Dataset extract

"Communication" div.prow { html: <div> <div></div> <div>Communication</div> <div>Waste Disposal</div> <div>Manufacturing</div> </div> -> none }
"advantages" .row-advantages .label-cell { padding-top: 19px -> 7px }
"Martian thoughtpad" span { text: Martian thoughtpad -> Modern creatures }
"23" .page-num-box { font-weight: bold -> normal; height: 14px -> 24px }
==
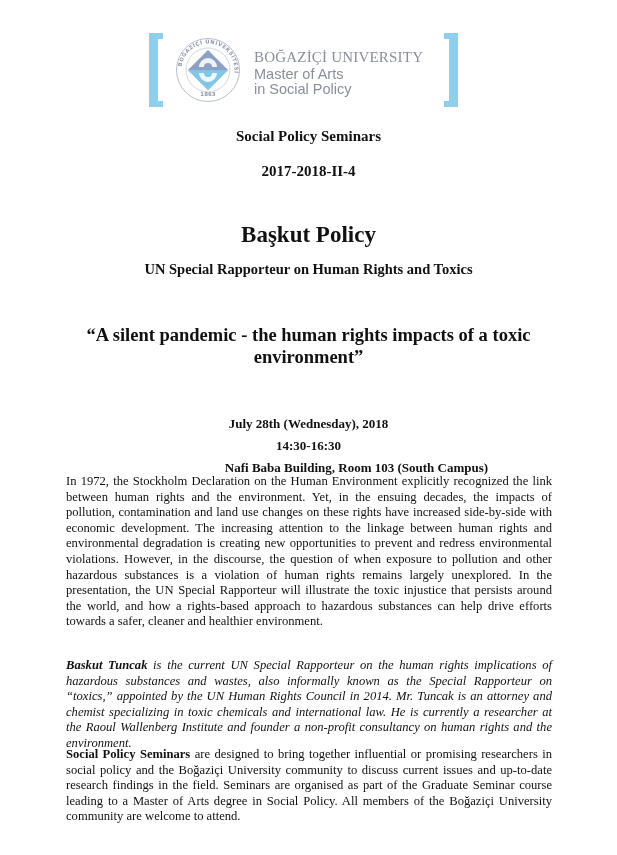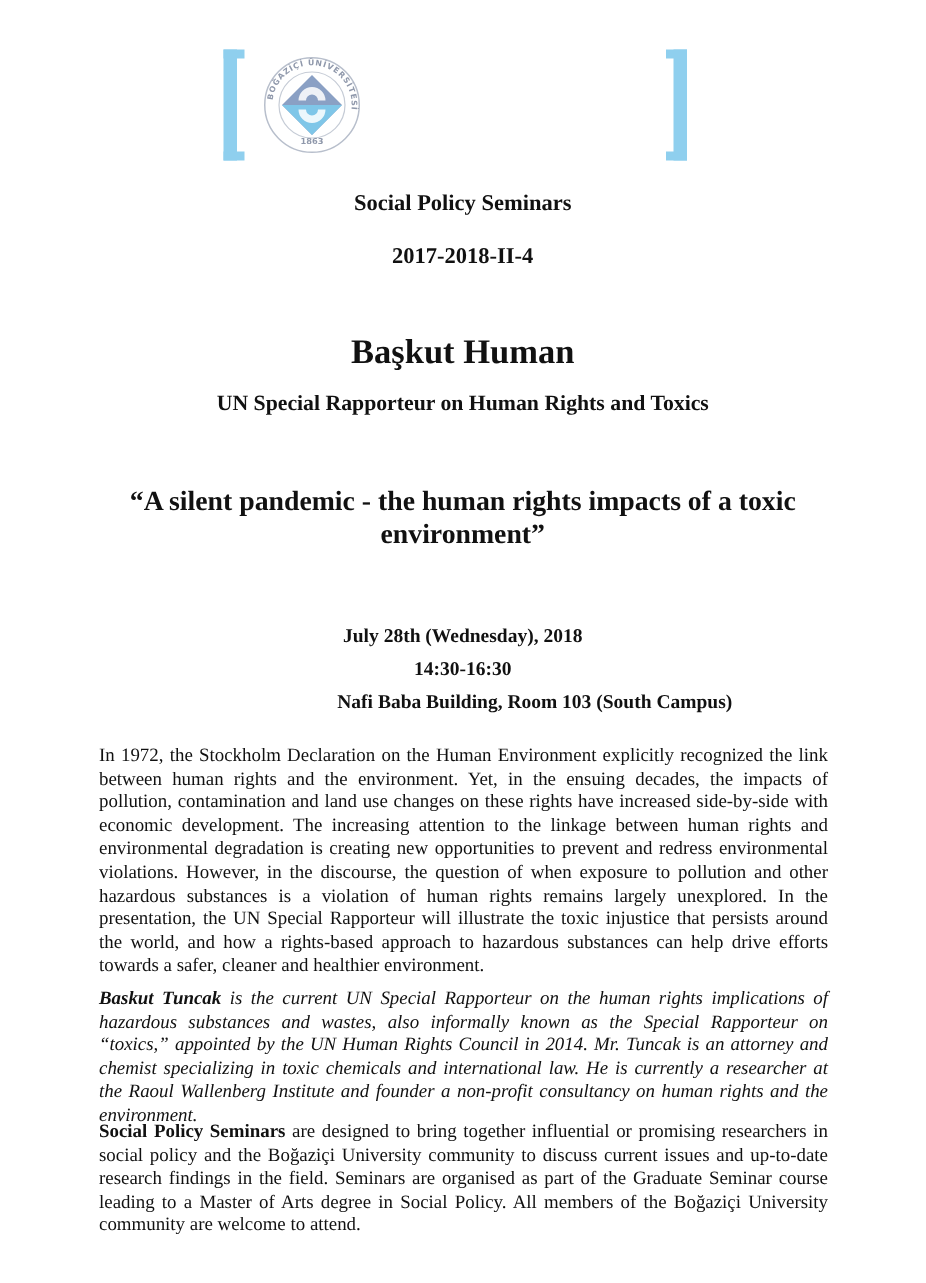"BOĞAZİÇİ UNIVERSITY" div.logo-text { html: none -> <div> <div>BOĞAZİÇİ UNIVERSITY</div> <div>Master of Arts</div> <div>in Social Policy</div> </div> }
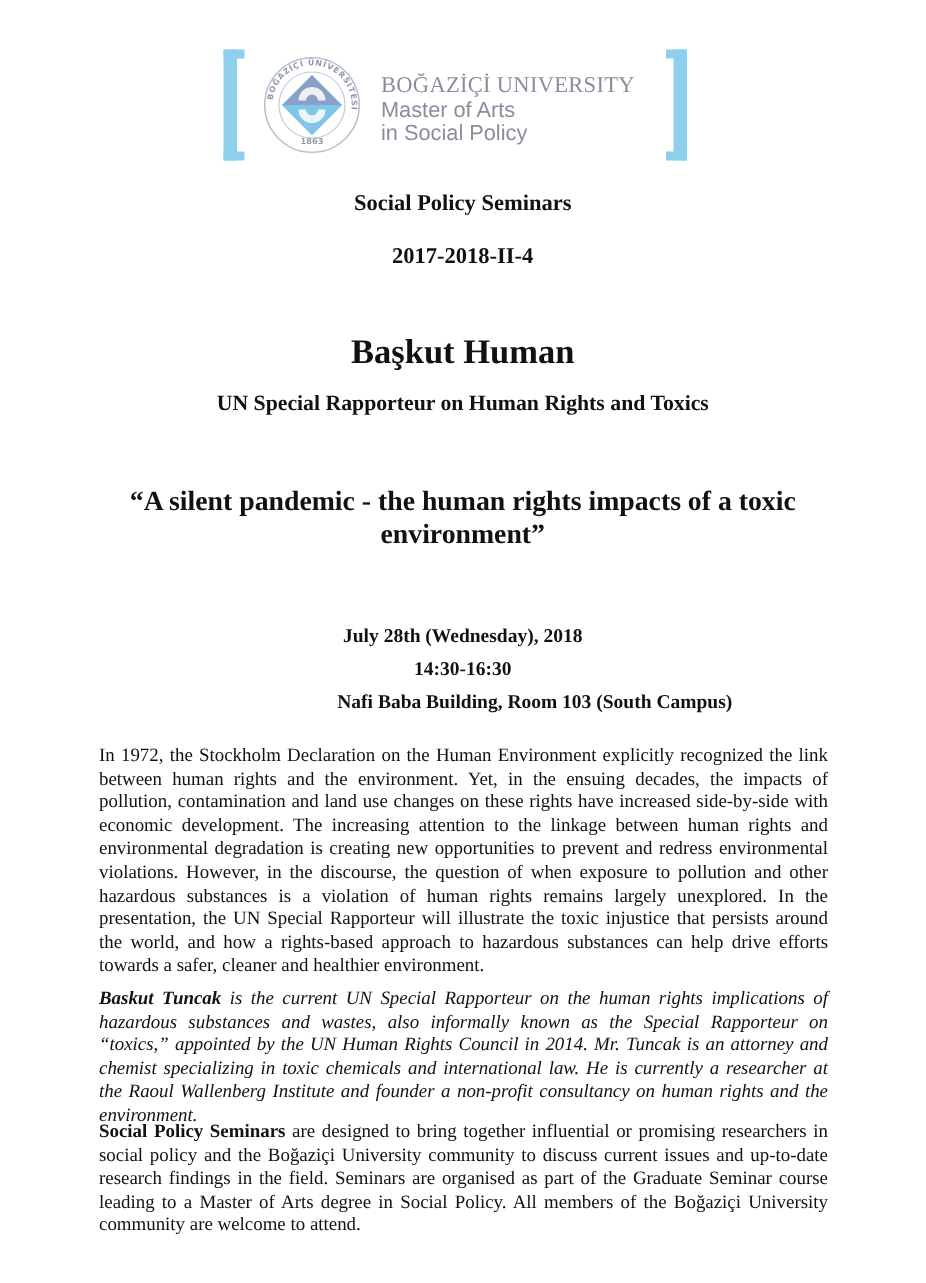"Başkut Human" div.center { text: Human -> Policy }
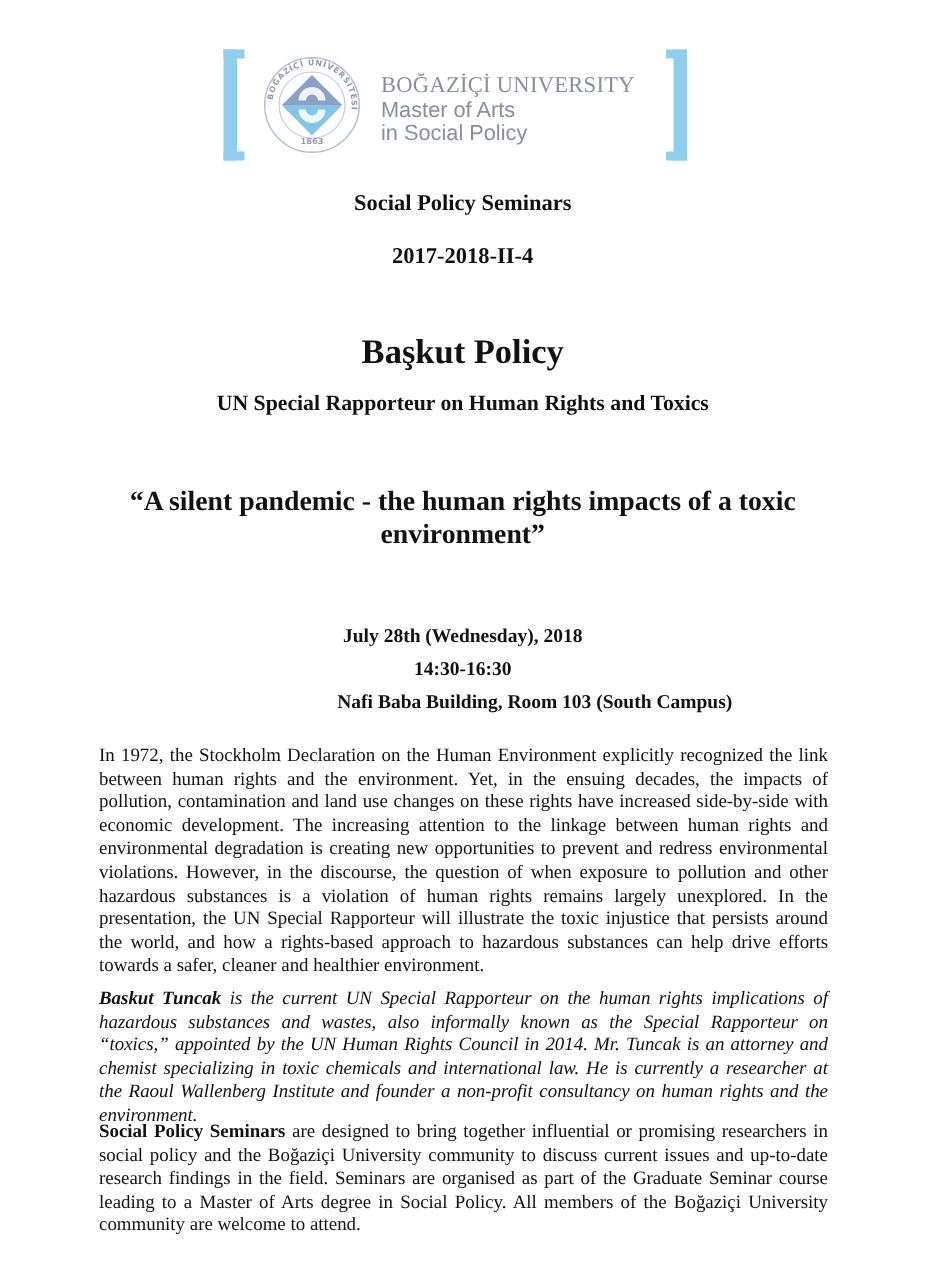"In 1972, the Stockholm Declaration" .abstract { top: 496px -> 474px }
...
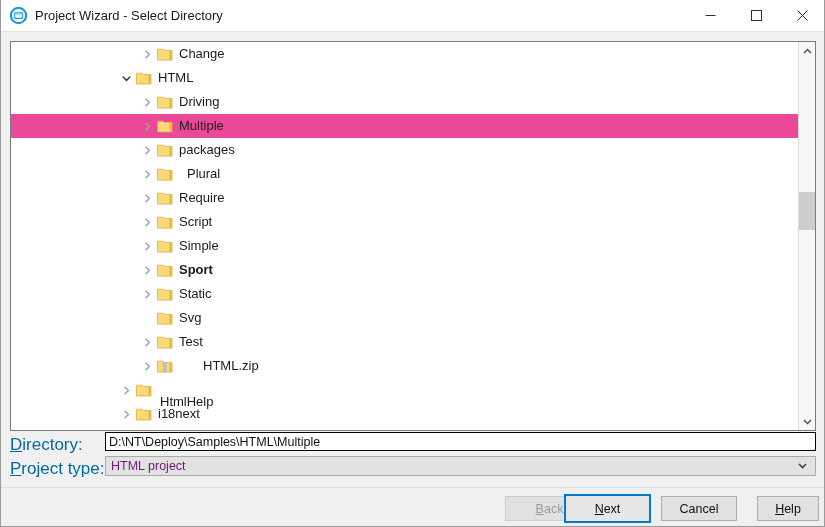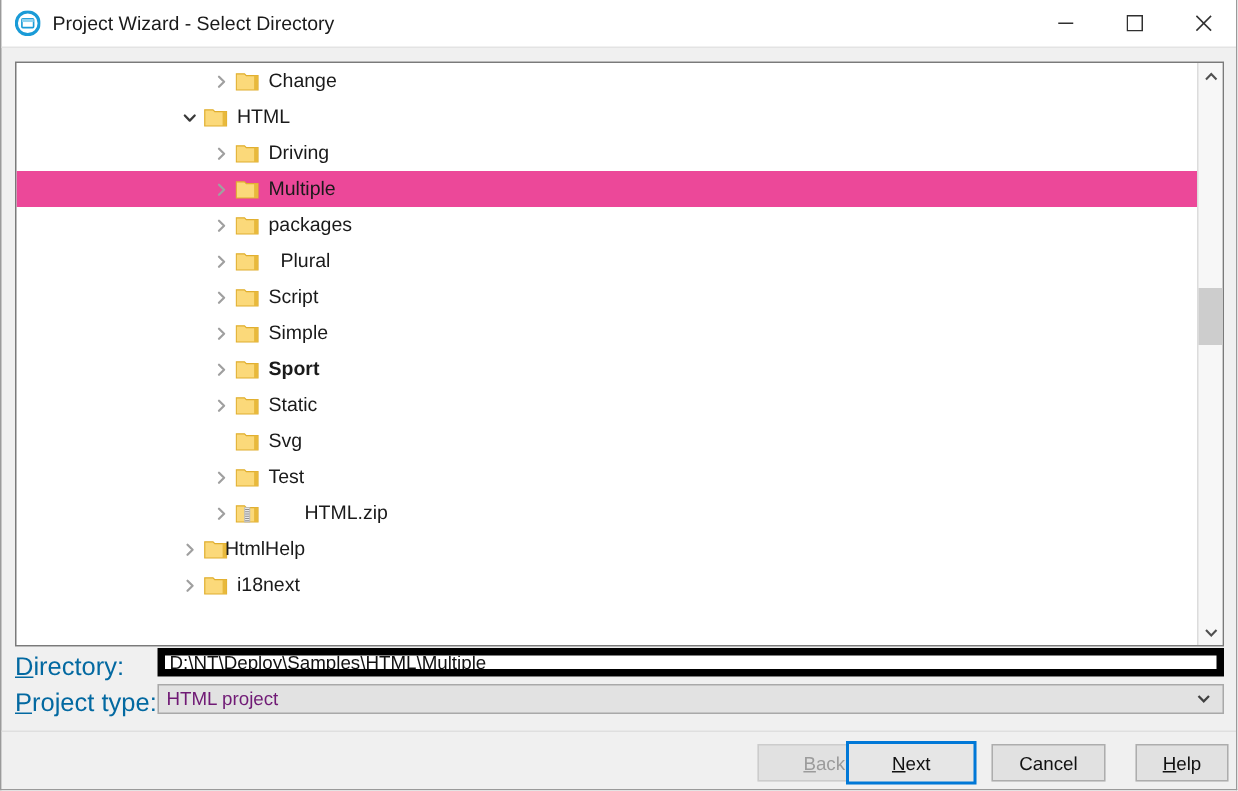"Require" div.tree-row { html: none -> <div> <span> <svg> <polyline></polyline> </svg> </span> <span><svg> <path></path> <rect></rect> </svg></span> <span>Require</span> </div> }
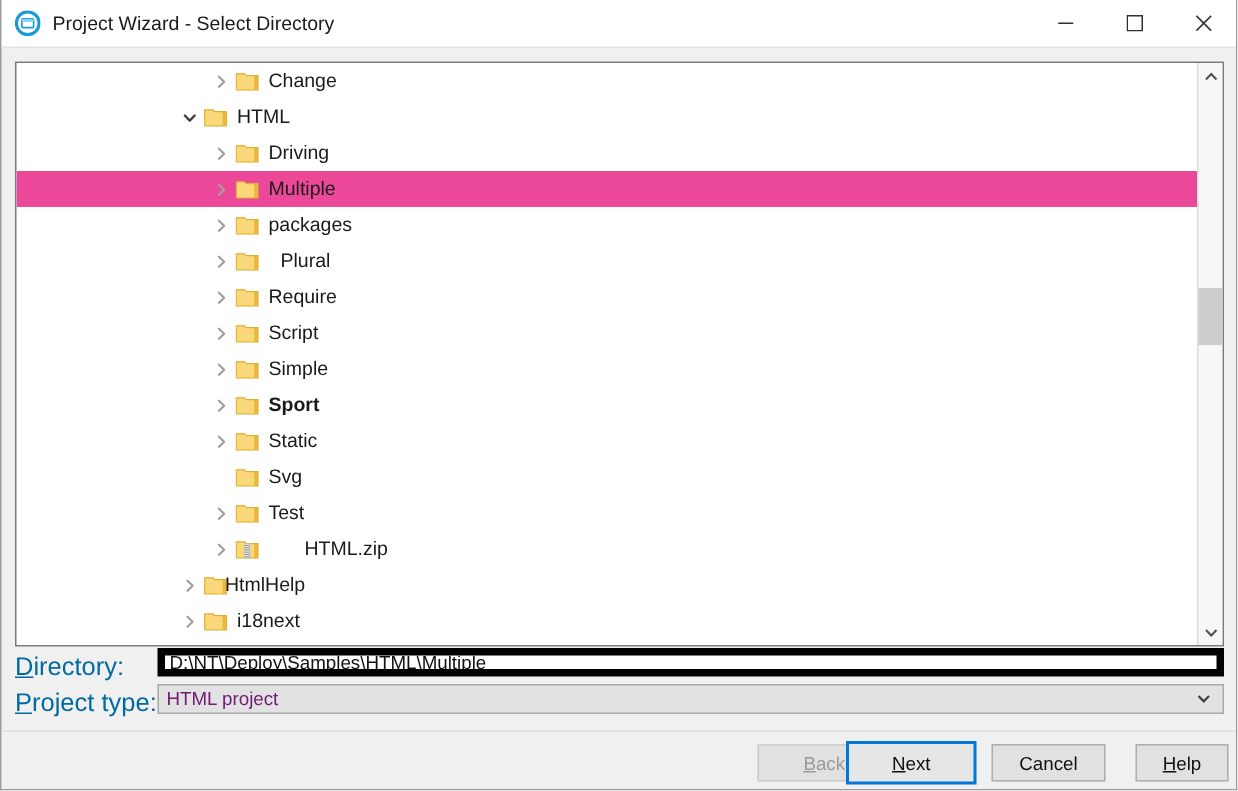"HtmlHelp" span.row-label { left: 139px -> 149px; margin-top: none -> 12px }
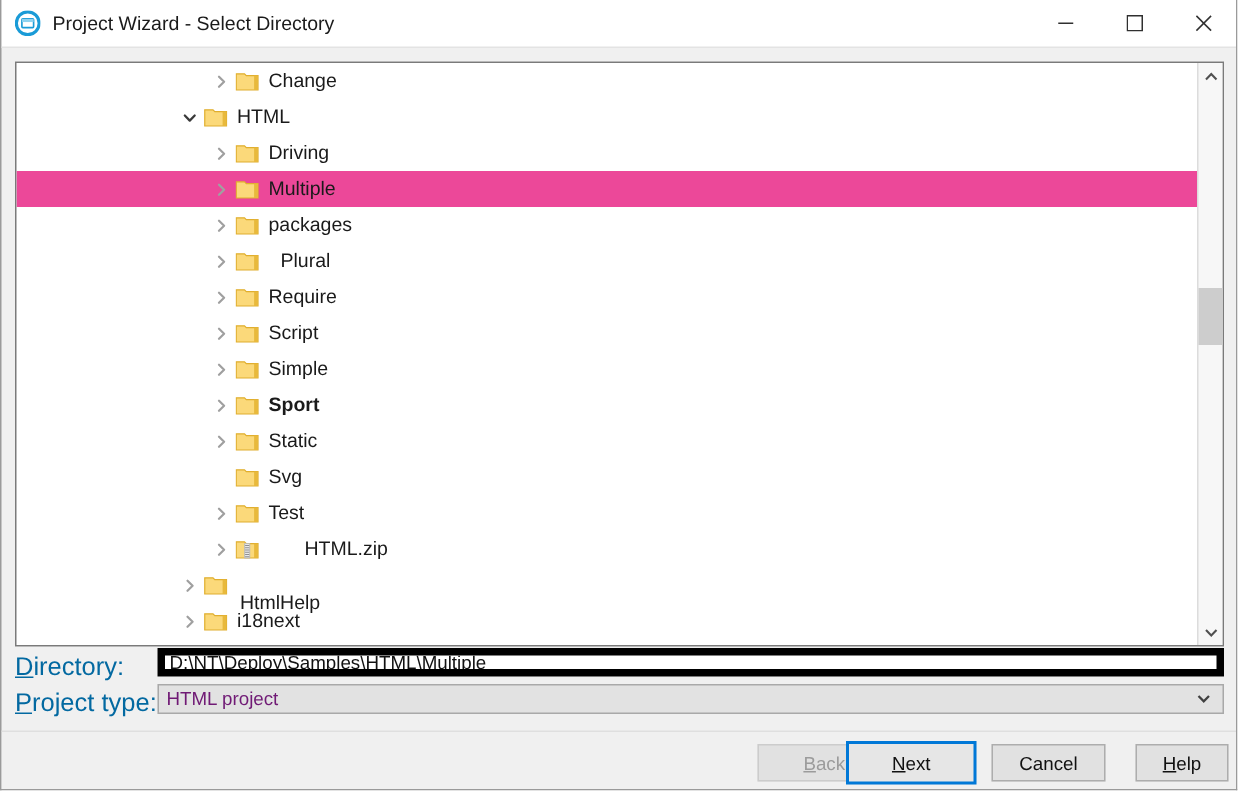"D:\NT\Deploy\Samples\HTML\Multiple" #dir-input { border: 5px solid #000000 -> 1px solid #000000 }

Your task
Using the material above, transcribe exactly the lines from the line with "padding-top: 19px ->" to the line with "font-weight: bold ->"; both count, and nothing else goes in.

Final answer
"advantages" .row-advantages .label-cell { padding-top: 19px -> 7px }
"Martian thoughtpad" span { text: Martian thoughtpad -> Modern creatures }
"23" .page-num-box { font-weight: bold -> normal; height: 14px -> 24px }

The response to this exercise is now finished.